国際航空貨物の料金値上げでカルテルを結んでいたとして、公正取引委員会が独禁法違反(不当な取引制限)で日本通運、近鉄エクスプレス、郵船航空サービス(いずれも東京)の物流大手三社を含む十数社に、総額約百億円の課徴金納付命令と排除措置命令を出す方針を固め、各社に事前通知していたことが二十一日、分かった。
原油価格の高騰を背景に世界的な料金値上がりが続いたことから、欧州連合(EU)や米国などの独禁当局も調査している。公取委は事前通知に対する各社の意見を踏まえた上で、最終的な納付命令額を決める。

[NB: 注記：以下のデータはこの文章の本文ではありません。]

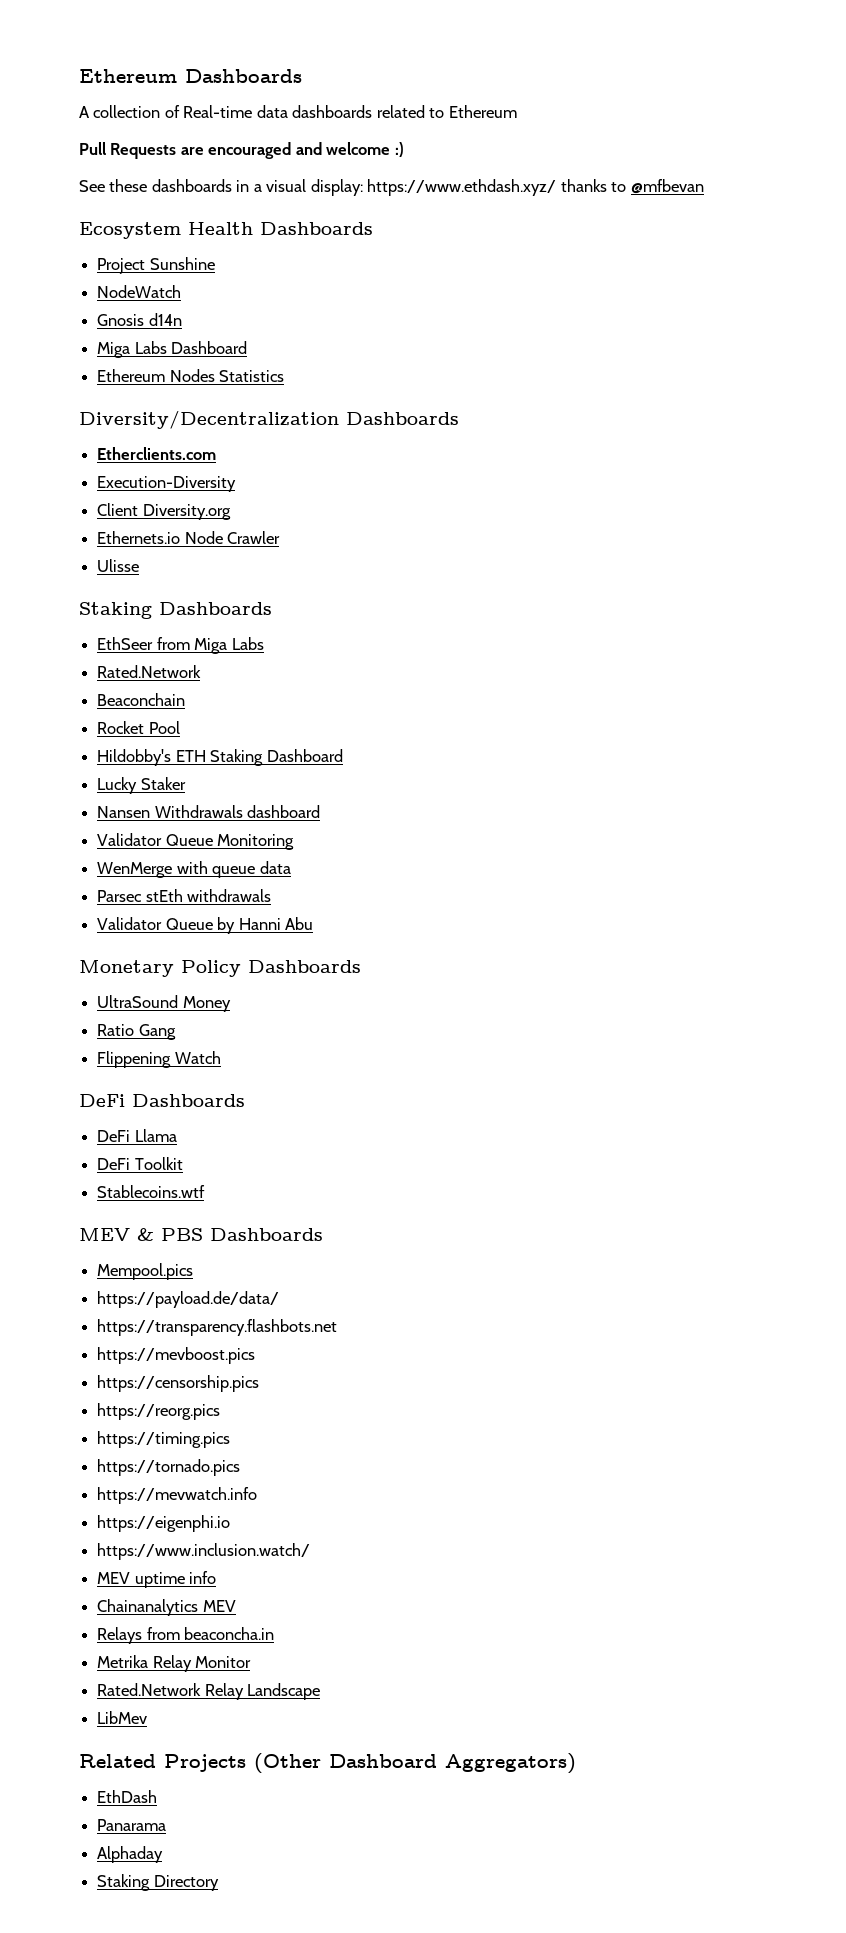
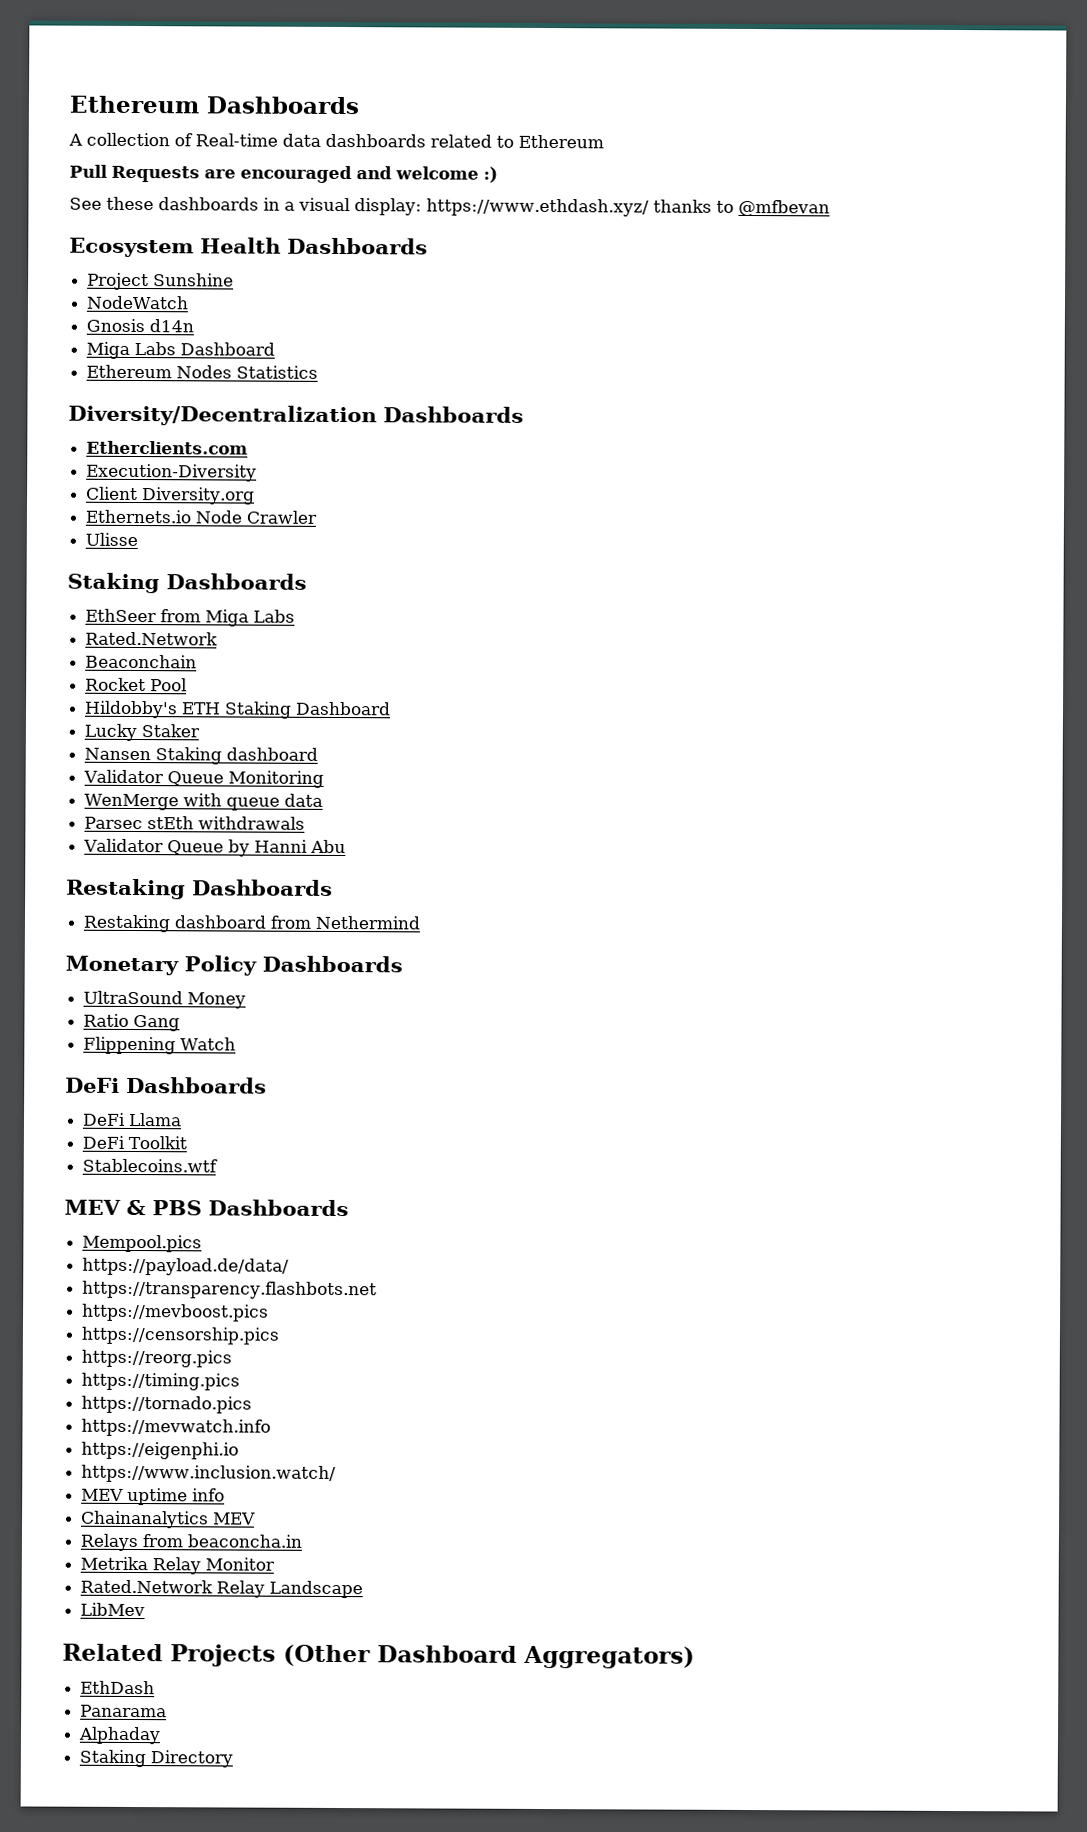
- Nansen Withdrawals dashboard
+ Nansen Staking dashboard
+ Restaking Dashboards
+ Restaking dashboard from Nethermind

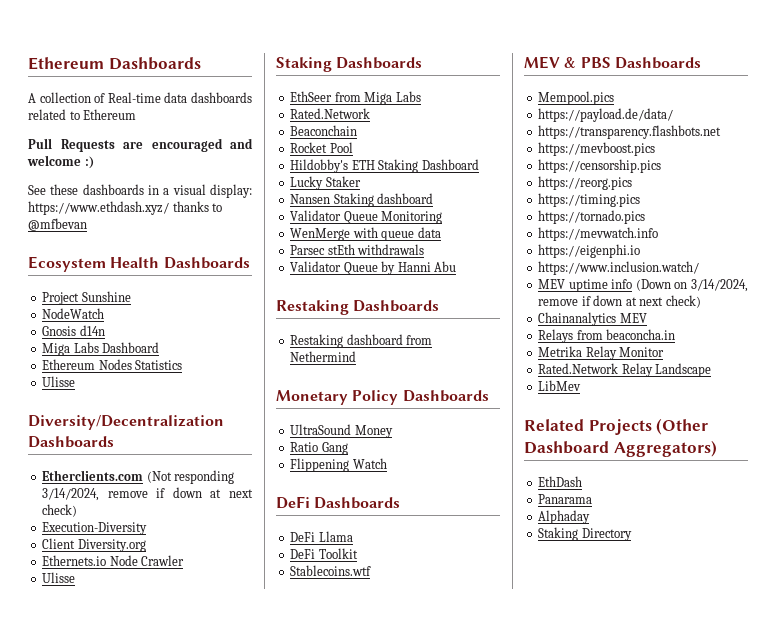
  Ethereum Nodes Statistics
+ Ulisse
- Etherclients.com
+ Etherclients.com (Not responding 3/14/2024, remove if down at next check)
- MEV uptime info
+ MEV uptime info (Down on 3/14/2024, remove if down at next check)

関係者によると、各社は二〇〇四年から〇七年ごろにかけ、航空会社が運賃に上乗せする燃油サーチャージや、空港の保安強化に伴うセキュリティーチャージを、そのまま国際航空貨物の料金に転嫁するカルテルを結び、実質的に競争を制限した疑い。
各社は業界団体「航空貨物運送協会」(東京)の国際部会などで値上げ幅を協議していたとみられる。〇七年にEUや米国が調査を始めたためカルテルは解消された。
物流各社は、航空機を保有しておらず、貨物を集荷して載せる「フォワーダー」と呼ばれる。EUなどは航空会社の運賃値上げもカルテル容疑で調べているが、日本は航空法で国際航空運賃を独禁法の適用除外としているため、調査対象にはなっていない。
国際航空貨物の市場規模は全体で年間約六千四百億円。うちフォワーダーの市場では大手三社のシェアが約50%を占める。公取委は昨年四月に物流各社を立ち入り検査していた。